I enjoyed reading this article by Mark van der Laan, which has a number of noteworthy aspects. I feel it’s an excellent just-in-time reminder, which rightly demands a change in perspective: “We have to start respecting, celebrating, and teaching important theoretical statistical contributions that precisely define the identity of our field.” The real question is which are those topics?
Answer: which statistical concepts and tools are routinely used by non-statistician data scientists for their data-driven discovery? How many of them were discovered in the last three decades (and compare with the number of so-called “top journal” papers that get published every month!)? Are we moving in the right direction? Isn’t it obvious why “our field has been nearly invisible in key arenas, especially in the ongoing discourse on Big Data and data science.” (Davidian 2013). Selling the same thing under a new name will not going to help (in either research or teaching) ; we need to invent and recognize new ideas, which are beautiful & useful.
I totally agree with what he said, “Historically, data analysis was the job of a statistician, but, due to the lack of rigor that has developed in our field, I fear our representation in data science is becoming marginalized.” I believe the first step is to go beyond the currently fashionable plug-and-play type model building attitude – let’s make it an Interactive and Iterative (thus more enjoyable) process based on few fundamental and unified rules. Another way of saying the same thing is, “the smartest thing on the planet is neither man nor machine – its the combination of the two” [George Lee].
He refers to the famous quote “All models are wrong, but some are useful.” He also expressed the concern that “Due to this, models that are so unrealistic that they are indexed by a finite dimensional parameter are still the status quo, even though everybody agrees they are known to be false.”

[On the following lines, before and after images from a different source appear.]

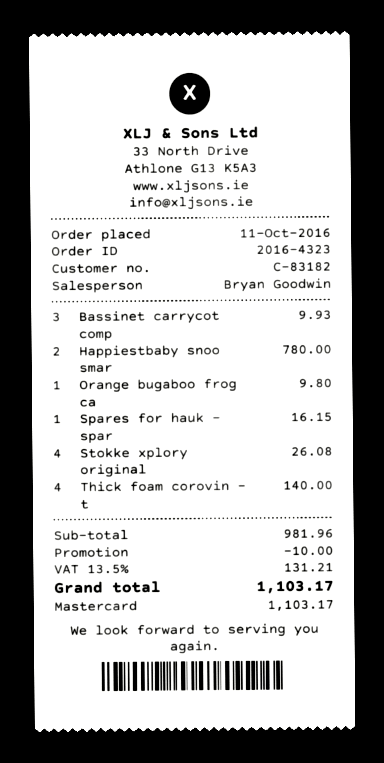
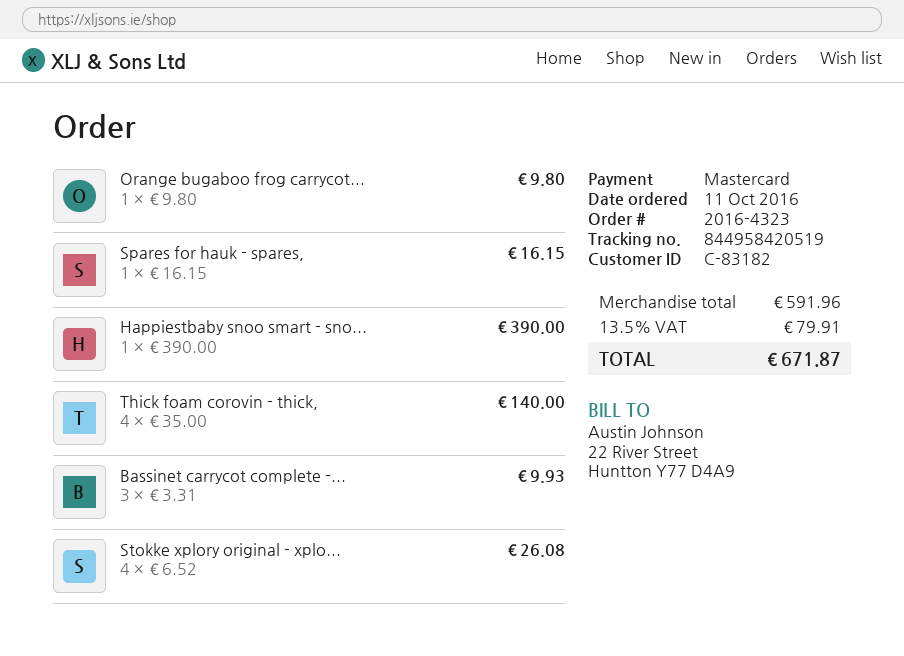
Happiestbaby snoo smar: 2 for 780.00 -> 1 for 390.00
subtotal: 981.96 -> 591.96
discount: 10.00 -> none
tax: 13.5% = 131.21 -> 13.5% = 79.91
total: 1103.17 -> 671.87

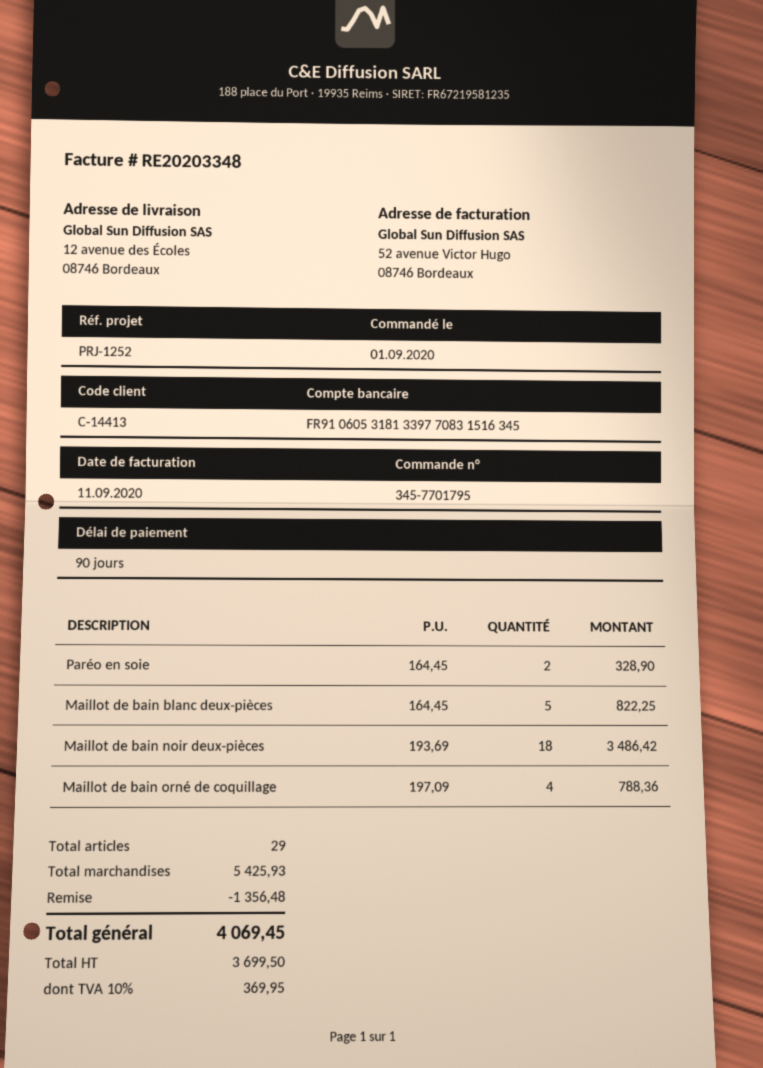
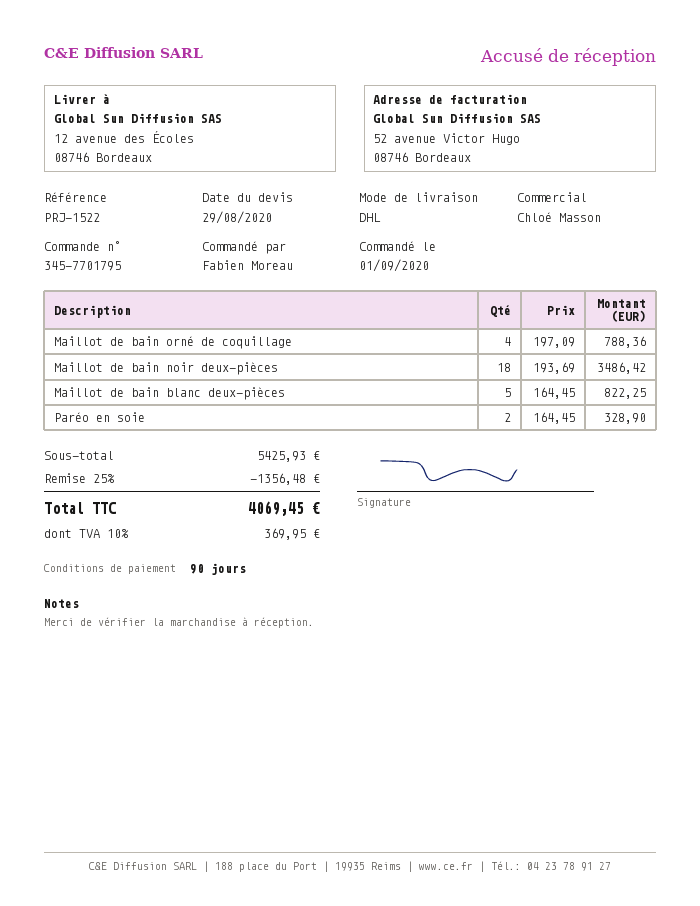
reference: PRJ-1252 -> PRJ-1522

To me the important question is: Can we systematically discover the useful ones rather than starting with a guess solely based on convenience–typically two types: Theoretical and Computational. (Classical) Theoreticians like to stay in the perpetual fantasy world of “optimality,” whereas the (present-day) Computational goal is to make it “faster” by hook or crook.
It seems to me that the ultimate goal is to devise a “Nonparametric procedure to Discover Parametric models” (The Principle of NDP), which are simple and better than “models of convenience.” Do we have any systematic modeling strategy for that? [An example]
“Stop working on toy problems, stop talking down theory, stop being attached to outdated statistical methods, stop worrying about the politics of our journals and our field. Be a true and proud statistician who is making an impact on the real world of Big Data. The world of data science needs us—let’s rise to the challenge.”